:: Records shown

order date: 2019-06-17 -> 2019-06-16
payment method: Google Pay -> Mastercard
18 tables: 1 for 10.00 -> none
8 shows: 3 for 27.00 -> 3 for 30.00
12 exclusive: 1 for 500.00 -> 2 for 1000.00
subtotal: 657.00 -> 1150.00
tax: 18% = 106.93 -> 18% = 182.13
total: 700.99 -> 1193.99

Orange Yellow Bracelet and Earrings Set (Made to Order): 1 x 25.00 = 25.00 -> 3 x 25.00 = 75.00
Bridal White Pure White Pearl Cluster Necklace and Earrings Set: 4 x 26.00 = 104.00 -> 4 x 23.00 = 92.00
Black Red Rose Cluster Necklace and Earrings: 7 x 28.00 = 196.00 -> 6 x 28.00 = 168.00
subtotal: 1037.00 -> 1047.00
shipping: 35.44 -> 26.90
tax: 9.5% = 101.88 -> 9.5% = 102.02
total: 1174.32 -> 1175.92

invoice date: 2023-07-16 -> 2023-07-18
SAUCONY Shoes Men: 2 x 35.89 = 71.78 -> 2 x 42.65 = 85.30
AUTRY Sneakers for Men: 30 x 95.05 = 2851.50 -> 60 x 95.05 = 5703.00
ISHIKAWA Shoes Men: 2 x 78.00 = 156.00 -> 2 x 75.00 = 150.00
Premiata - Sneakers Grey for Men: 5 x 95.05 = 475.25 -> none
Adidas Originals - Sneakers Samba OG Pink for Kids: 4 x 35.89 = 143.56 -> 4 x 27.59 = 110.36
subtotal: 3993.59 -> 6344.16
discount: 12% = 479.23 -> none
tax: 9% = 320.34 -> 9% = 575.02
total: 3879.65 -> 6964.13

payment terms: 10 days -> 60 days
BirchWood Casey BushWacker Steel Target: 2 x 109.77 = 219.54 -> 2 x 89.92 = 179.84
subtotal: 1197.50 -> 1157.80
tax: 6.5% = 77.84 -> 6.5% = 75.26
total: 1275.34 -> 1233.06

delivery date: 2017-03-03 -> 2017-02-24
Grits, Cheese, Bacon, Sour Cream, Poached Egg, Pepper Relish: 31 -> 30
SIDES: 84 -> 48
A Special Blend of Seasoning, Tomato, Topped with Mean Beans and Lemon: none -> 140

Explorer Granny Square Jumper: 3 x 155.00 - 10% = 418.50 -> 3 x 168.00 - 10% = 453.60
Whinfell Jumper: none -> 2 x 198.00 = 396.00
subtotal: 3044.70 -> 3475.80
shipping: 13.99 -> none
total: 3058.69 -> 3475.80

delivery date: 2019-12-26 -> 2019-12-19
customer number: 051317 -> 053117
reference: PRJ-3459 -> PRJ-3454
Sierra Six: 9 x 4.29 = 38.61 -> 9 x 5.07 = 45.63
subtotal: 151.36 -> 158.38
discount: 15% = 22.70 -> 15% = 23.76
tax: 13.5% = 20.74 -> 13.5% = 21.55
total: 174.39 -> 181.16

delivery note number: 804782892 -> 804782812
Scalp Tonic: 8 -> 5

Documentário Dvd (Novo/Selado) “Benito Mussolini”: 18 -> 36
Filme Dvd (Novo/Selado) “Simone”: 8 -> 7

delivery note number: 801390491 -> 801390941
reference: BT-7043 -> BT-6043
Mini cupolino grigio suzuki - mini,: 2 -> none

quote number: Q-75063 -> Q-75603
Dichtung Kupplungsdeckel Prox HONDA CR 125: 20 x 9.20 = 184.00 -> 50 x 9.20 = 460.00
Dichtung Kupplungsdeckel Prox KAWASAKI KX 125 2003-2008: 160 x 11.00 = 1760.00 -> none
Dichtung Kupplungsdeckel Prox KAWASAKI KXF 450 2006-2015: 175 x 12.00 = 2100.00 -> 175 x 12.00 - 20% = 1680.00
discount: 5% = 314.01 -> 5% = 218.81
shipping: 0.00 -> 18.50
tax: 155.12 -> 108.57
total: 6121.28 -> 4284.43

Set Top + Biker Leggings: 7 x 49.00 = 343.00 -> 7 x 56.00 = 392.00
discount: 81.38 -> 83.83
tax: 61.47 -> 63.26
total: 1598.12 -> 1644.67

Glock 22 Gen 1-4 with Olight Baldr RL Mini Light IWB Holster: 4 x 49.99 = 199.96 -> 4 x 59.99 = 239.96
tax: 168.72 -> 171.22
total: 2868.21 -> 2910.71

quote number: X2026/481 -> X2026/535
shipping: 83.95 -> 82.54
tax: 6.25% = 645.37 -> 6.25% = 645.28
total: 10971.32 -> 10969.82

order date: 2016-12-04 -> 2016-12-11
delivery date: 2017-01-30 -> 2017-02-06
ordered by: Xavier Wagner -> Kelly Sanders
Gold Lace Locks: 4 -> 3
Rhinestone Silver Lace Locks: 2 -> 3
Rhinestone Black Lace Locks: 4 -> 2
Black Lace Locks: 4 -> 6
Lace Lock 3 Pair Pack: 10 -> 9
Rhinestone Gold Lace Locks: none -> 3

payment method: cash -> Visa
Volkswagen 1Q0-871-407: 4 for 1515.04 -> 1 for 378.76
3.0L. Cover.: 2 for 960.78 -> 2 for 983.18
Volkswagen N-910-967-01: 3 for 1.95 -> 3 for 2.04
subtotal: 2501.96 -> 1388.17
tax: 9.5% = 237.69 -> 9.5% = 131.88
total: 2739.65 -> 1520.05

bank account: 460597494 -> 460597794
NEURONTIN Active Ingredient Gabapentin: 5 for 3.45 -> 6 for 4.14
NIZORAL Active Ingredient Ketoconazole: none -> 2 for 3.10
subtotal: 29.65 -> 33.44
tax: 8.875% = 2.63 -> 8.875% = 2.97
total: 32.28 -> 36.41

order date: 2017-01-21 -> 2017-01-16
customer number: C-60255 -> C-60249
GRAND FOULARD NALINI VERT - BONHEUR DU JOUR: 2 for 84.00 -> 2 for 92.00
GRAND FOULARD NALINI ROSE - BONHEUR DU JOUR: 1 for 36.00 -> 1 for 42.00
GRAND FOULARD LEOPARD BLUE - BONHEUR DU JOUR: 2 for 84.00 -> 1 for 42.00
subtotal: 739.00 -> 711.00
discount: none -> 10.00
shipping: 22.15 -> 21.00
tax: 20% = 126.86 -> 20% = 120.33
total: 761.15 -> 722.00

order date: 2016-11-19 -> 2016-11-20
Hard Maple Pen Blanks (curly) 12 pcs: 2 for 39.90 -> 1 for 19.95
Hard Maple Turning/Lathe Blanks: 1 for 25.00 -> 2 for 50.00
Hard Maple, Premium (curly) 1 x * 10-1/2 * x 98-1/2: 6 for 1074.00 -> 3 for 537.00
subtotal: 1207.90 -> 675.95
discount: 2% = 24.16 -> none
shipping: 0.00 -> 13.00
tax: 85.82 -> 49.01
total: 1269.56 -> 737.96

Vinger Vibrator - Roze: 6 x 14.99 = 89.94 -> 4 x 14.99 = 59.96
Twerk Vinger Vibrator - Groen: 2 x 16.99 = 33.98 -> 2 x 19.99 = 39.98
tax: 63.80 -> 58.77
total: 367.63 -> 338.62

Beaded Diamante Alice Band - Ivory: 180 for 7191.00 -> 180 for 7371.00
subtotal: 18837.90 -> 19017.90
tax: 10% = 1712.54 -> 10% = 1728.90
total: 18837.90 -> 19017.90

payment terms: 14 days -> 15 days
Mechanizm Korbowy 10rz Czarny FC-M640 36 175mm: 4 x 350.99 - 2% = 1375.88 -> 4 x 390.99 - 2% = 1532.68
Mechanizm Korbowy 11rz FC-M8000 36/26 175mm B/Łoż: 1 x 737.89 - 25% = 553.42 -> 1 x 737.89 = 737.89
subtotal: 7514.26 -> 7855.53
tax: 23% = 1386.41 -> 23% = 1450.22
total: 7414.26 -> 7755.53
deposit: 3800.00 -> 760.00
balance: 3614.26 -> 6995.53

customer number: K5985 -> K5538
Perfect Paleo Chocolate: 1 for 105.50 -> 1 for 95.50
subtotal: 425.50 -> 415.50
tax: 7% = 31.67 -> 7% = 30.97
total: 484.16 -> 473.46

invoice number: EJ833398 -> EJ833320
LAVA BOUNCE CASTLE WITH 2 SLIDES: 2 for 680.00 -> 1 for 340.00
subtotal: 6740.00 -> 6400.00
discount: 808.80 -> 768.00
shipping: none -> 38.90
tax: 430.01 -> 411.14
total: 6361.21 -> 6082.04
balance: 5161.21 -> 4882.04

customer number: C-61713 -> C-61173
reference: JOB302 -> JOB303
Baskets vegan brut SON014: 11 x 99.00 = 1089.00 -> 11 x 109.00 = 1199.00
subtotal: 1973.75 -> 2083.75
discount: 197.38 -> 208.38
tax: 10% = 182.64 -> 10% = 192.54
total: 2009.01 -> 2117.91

::::

◆ **Problem to solve**
Return, exactly as written, the "Twerk Vinger Vibrator" line and each line after it through the end of the listing above.

◆ **Task response**
Twerk Vinger Vibrator - Groen: 2 x 16.99 = 33.98 -> 2 x 19.99 = 39.98
tax: 63.80 -> 58.77
total: 367.63 -> 338.62

Beaded Diamante Alice Band - Ivory: 180 for 7191.00 -> 180 for 7371.00
subtotal: 18837.90 -> 19017.90
tax: 10% = 1712.54 -> 10% = 1728.90
total: 18837.90 -> 19017.90

payment terms: 14 days -> 15 days
Mechanizm Korbowy 10rz Czarny FC-M640 36 175mm: 4 x 350.99 - 2% = 1375.88 -> 4 x 390.99 - 2% = 1532.68
Mechanizm Korbowy 11rz FC-M8000 36/26 175mm B/Łoż: 1 x 737.89 - 25% = 553.42 -> 1 x 737.89 = 737.89
subtotal: 7514.26 -> 7855.53
tax: 23% = 1386.41 -> 23% = 1450.22
total: 7414.26 -> 7755.53
deposit: 3800.00 -> 760.00
balance: 3614.26 -> 6995.53

customer number: K5985 -> K5538
Perfect Paleo Chocolate: 1 for 105.50 -> 1 for 95.50
subtotal: 425.50 -> 415.50
tax: 7% = 31.67 -> 7% = 30.97
total: 484.16 -> 473.46

invoice number: EJ833398 -> EJ833320
LAVA BOUNCE CASTLE WITH 2 SLIDES: 2 for 680.00 -> 1 for 340.00
subtotal: 6740.00 -> 6400.00
discount: 808.80 -> 768.00
shipping: none -> 38.90
tax: 430.01 -> 411.14
total: 6361.21 -> 6082.04
balance: 5161.21 -> 4882.04

customer number: C-61713 -> C-61173
reference: JOB302 -> JOB303
Baskets vegan brut SON014: 11 x 99.00 = 1089.00 -> 11 x 109.00 = 1199.00
subtotal: 1973.75 -> 2083.75
discount: 197.38 -> 208.38
tax: 10% = 182.64 -> 10% = 192.54
total: 2009.01 -> 2117.91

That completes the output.